Required action:
Each line in the entries that has the word "none" has to be copied.

─── Stored data

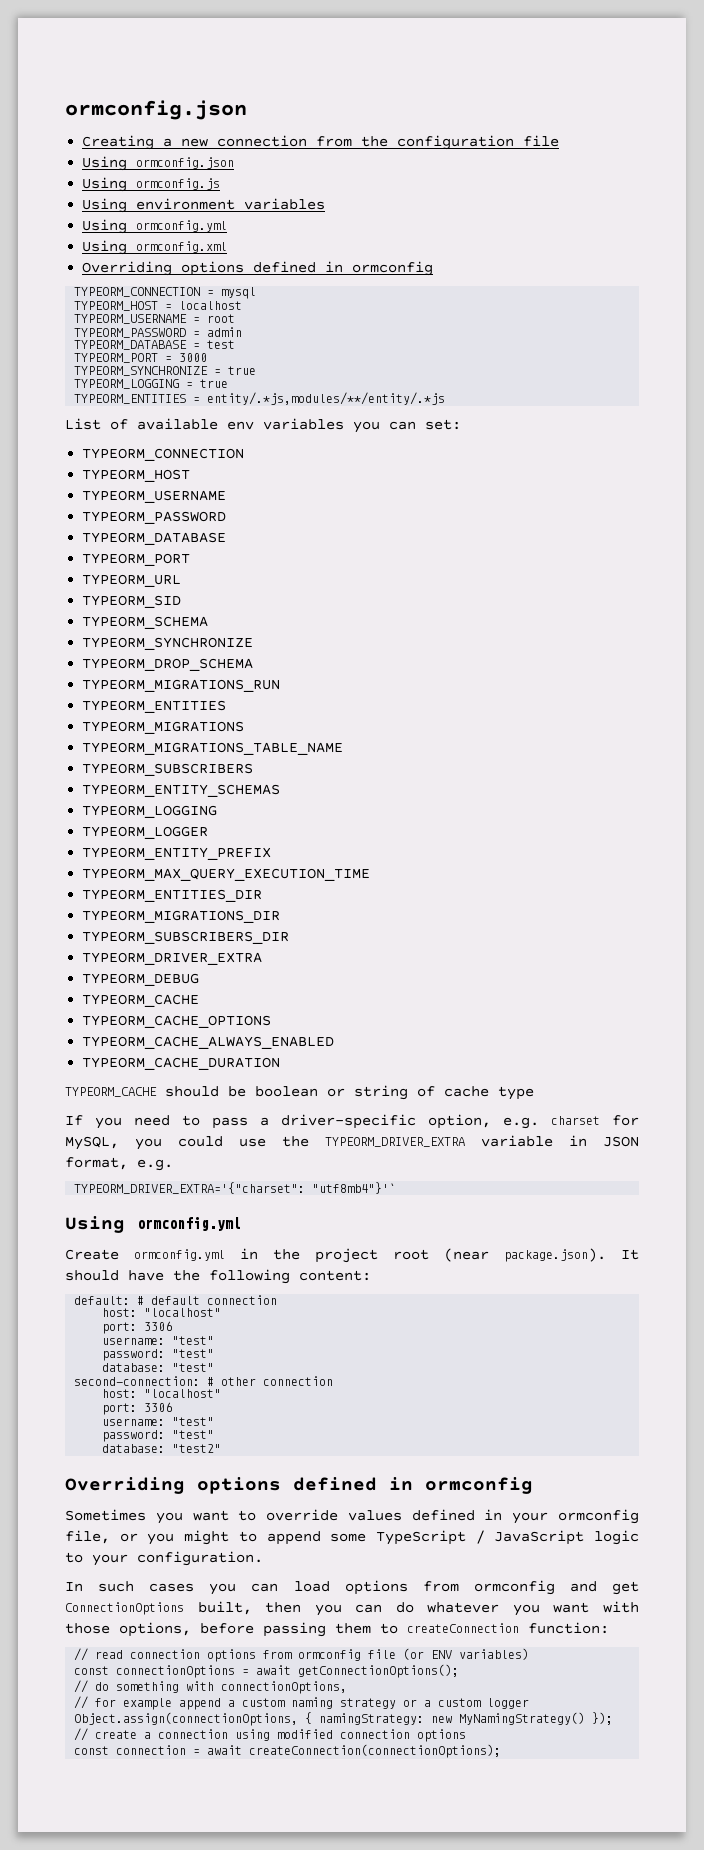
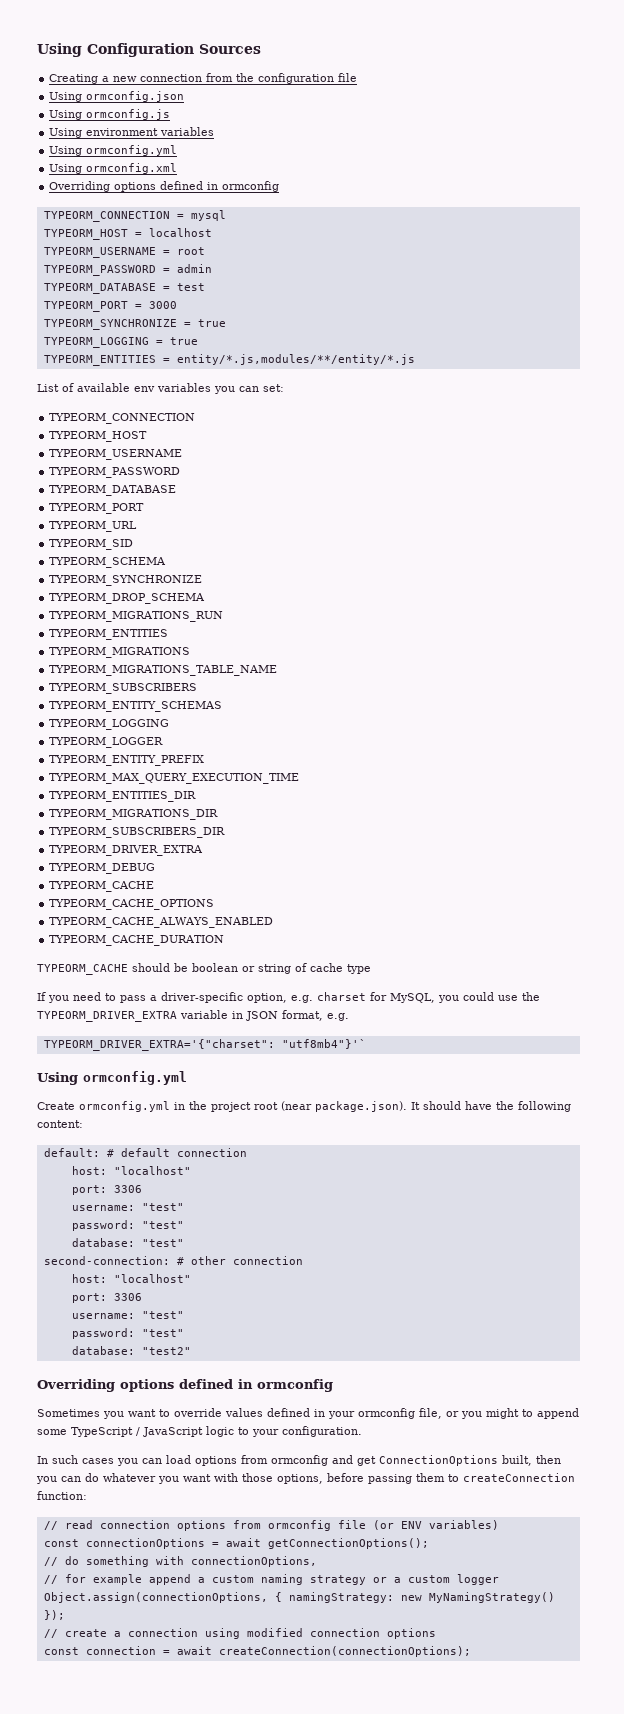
[65,100,247,120] ormconfig.json -> [37,43,261,57] Using Configuration Sources
[207,392,446,405] entity/.*js,modules/**/entity/.*js -> [176,354,415,365] entity/*.js,modules/**/entity/*.js

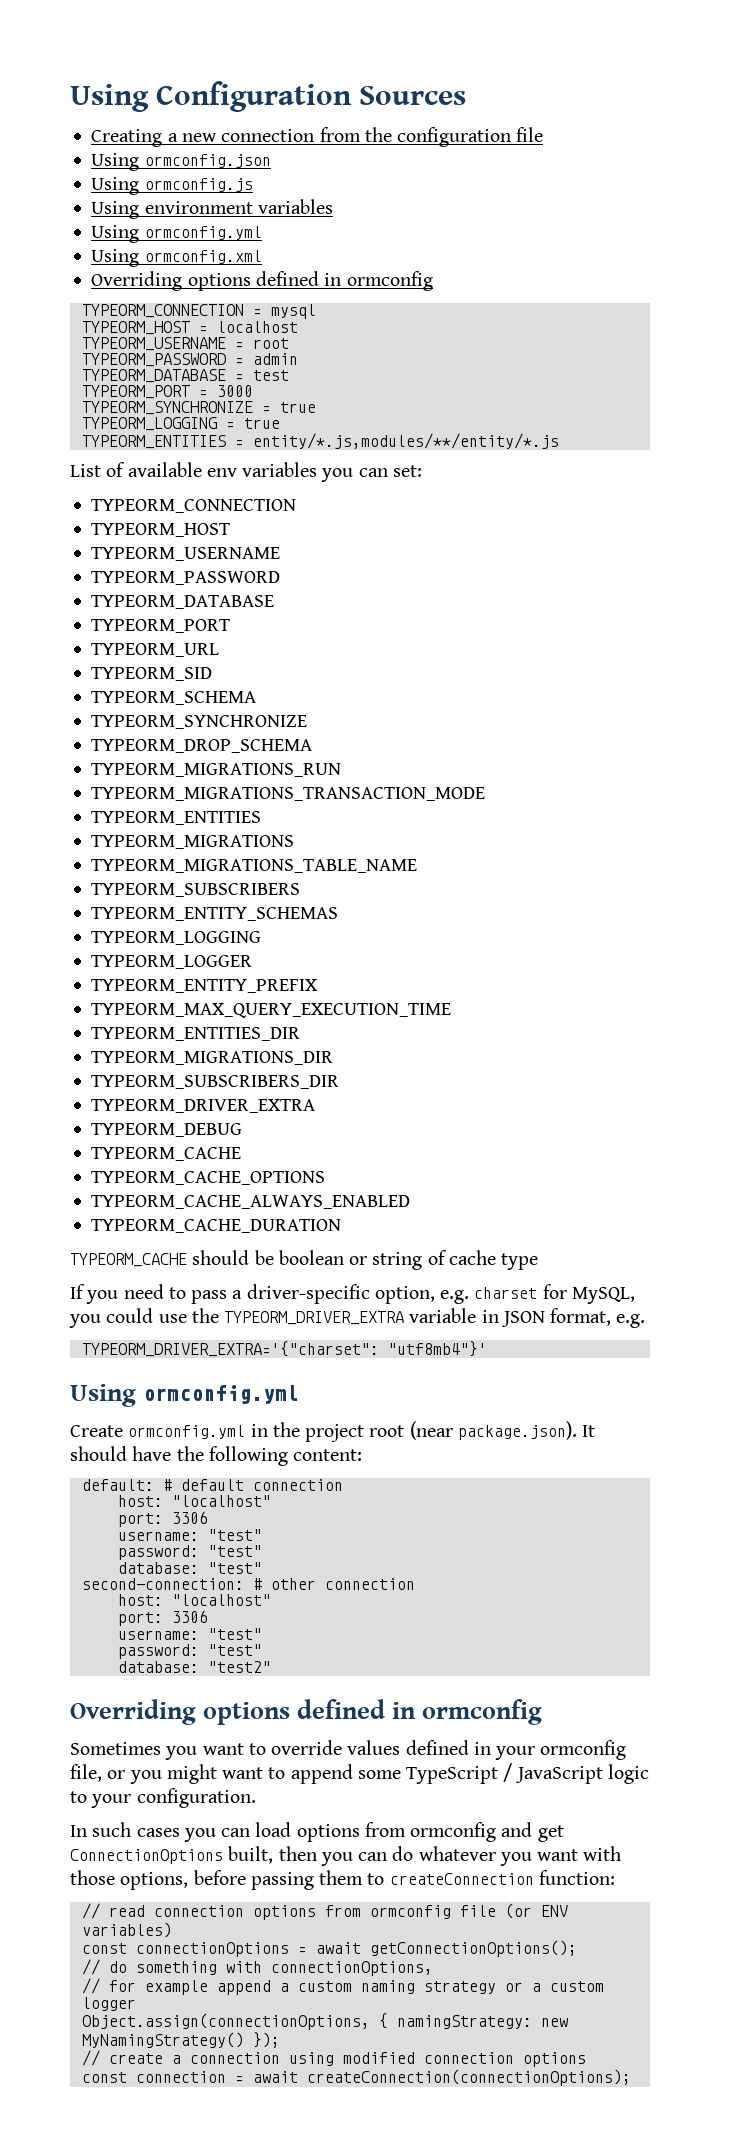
(224, 616) none -> [91,787,486,801] // TYPEORM_MIGRATIONS_TRANSACTION_MODE
[281,1039,366,1049] "utf8mb4"}'` -> [387,1341,487,1357] "utf8mb4"}'
(519, 1413) none -> [222,1767,264,1779] want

──────

Response to this task:
(224, 616) none -> [91,787,486,801] // TYPEORM_MIGRATIONS_TRANSACTION_MODE
(519, 1413) none -> [222,1767,264,1779] want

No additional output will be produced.